Это вторжение было самым важным. Самым нужным даже. Все последующие толчки просто сливались с ее вспышками пока не растворились в одной общей, влажной, горячей волне.
- Гр… Гл… Глеб, - Лера отодрала от нёба присохший язык, - я никогда не стану членом клуба таежных «прим». Я не умею готовить. Я никогда не выращу ничего, кроме плесени…
Она подняла над его грудью голову. Он уже пятнадцать минут молчал, привалившись к спинке кровати. Между пальцами тлела сигарета, глаза были прикрыты, но он не спал. И хорошо, а то Лера уже хотела устроить первый семейный скандал по поводу курения в постели.
- Зачем? - спросил заторможенно Глеб и затушил сигарету.
- Что зачем?
- Зачем выращивать плесень? - уставился на неё осоловело.

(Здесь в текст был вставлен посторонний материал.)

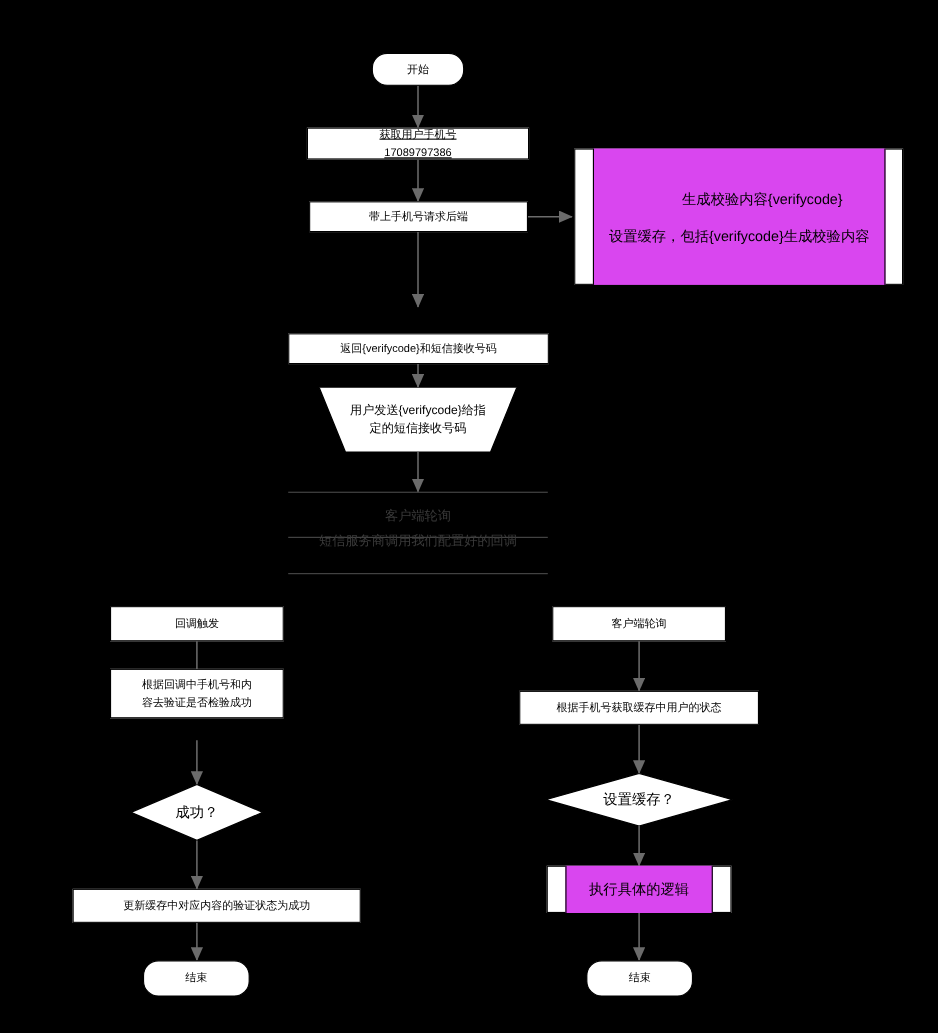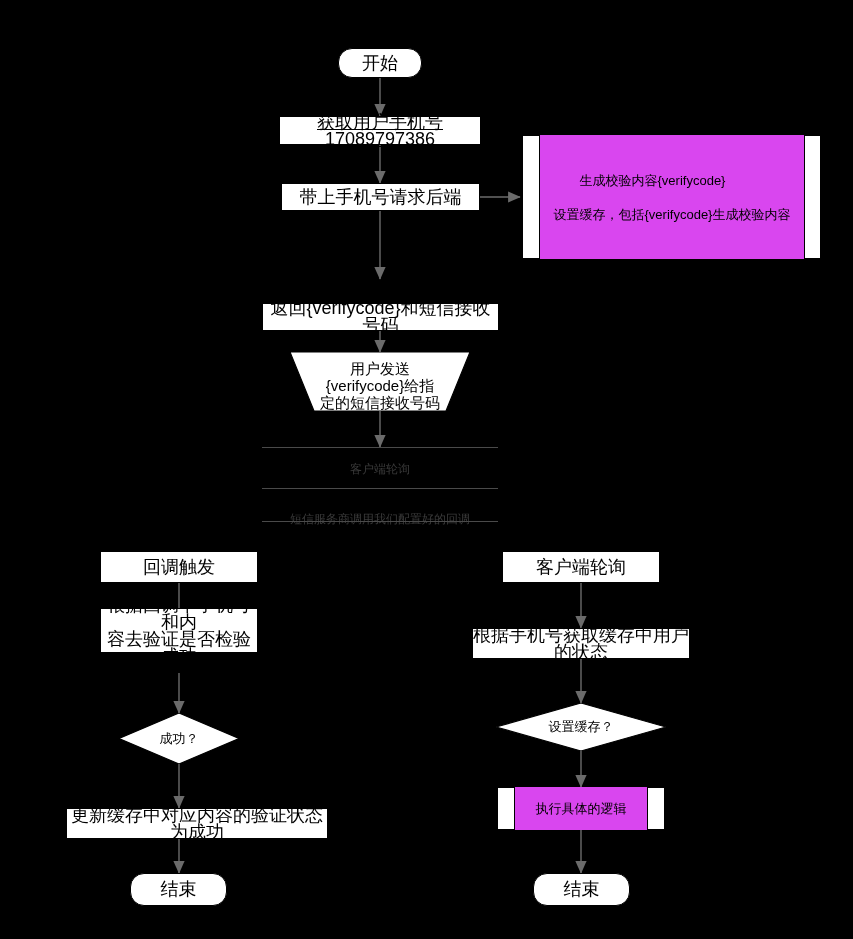--- a/index.html
+++ b/index.html
@@ -30,7 +30,7 @@
     align-items: center;
     justify-content: center;
     text-align: center;
-    font-size: 18px;
+    font-size: 10px;
     line-height: 17px;
     white-space: pre-line;
   }

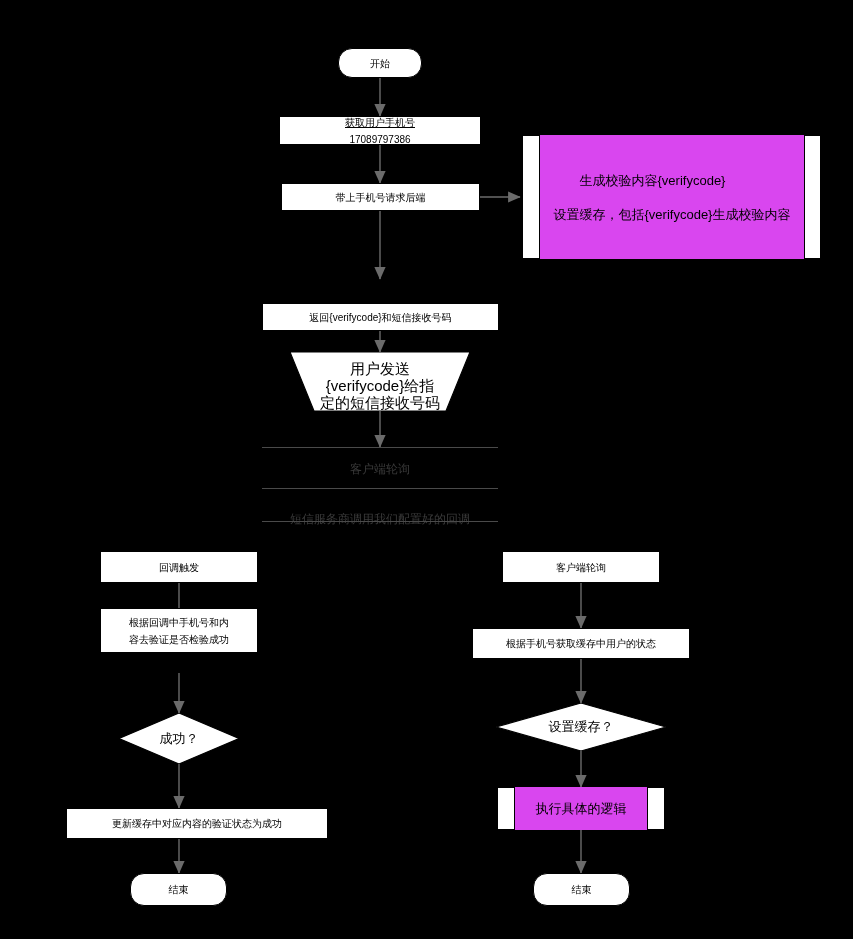--- a/index.html
+++ b/index.html
@@ -170,7 +170,7 @@
 
 <div class="subbox" style="left:522px; top:135px; width:299px; height:124px;"></div>
 <div class="subbox-inner" style="left:539px; top:135px; width:266px; height:124px;"></div>
-<div class="sub-line" style="left:539px; top:168px; width:227px; height:26px;">
+<div class="sub-line" style="left:539px; top:168px; width:227px; height:26px;justify-content:flex-end;">
   <span>生成校验内容{verifycode}</span>
 </div>
 <div class="sub-line" style="left:539px; top:202px; width:266px; height:26px;">

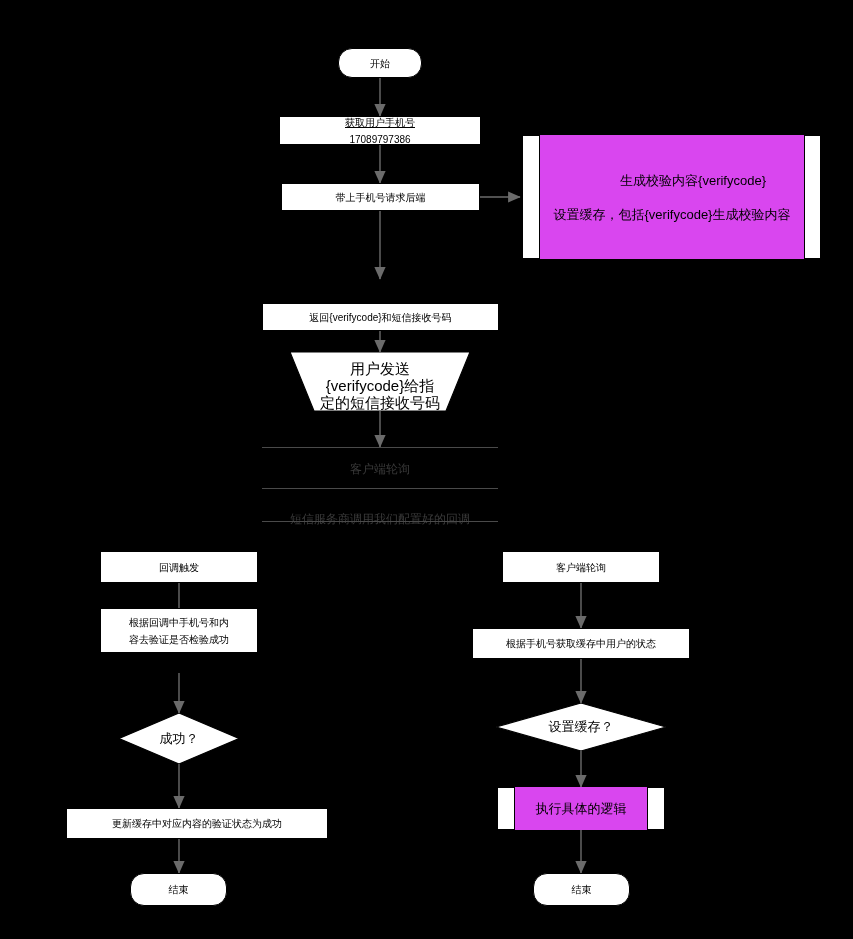--- a/index.html
+++ b/index.html
@@ -53,10 +53,10 @@
     position: absolute;
     box-sizing: border-box;
     color: #000000;
-    font-size: 15px;
+    font-size: 11px;
     line-height: 17px;
     display: flex;
-    align-items: flex-end;
+    align-items: center;
     justify-content: center;
     text-align: center;
     white-space: pre-line;

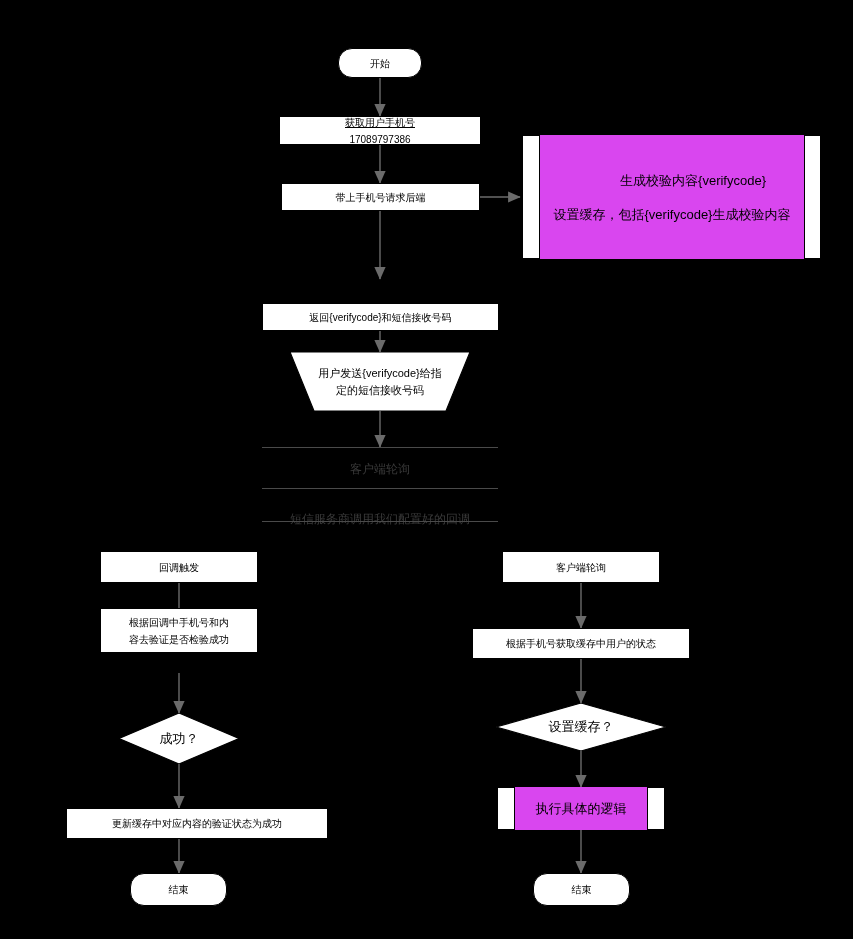--- a/index.html
+++ b/index.html
@@ -194,7 +194,7 @@
   <span>客户端轮询</span>
 </div>
 <div class="hr" style="left:262px; top:488px; width:236px;"></div>
-<div class="label-only" style="left:262px; top:508px; width:236px; height:22px;">
+<div class="label-only" style="left:262px; top:480px; width:236px; height:22px;">
   <span>短信服务商调用我们配置好的回调</span>
 </div>
 <div class="hr" style="left:262px; top:521px; width:236px;"></div>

Лера теперь только поняла, почему все такого невысокого мнения о мужских когнитивных способностях сразу после коитуса.
Она хлопнула себя ладошкой по лбу и села, подтянув к подбородку край простыни.
- Глеб, я не приспособлена к жизни в местности, где я не могу получить пиццу в три ночи и узнать все важные новости из соцсетей. Ну, ладно. Готовить я научусь. Я теорию знаю. Для практики тут времени - хоть отбавляй. Стирать, слава Богу, не в проруби и то хорошо. Но здесь нужна хозяйка. У которой палка плодоносит. Я же в этом смысле - пустоцвет.
- Я ничё не понимаю, Новодворская. Какая палка, какой пустоцвет? Ты чё несёшь?
- Ты выпытал у меня согласие здесь остаться, - пояснила Лера. - Я просто предупреждаю тебя, что ты сильно во мне ошибаешься. Просто потом начнутся претензии и все такое… Глеб! Ты здесь взвоешь со мной через неделю. Я тоже, впрочем… Я хочу, чтобы ты заранее знал, с кем связываешься.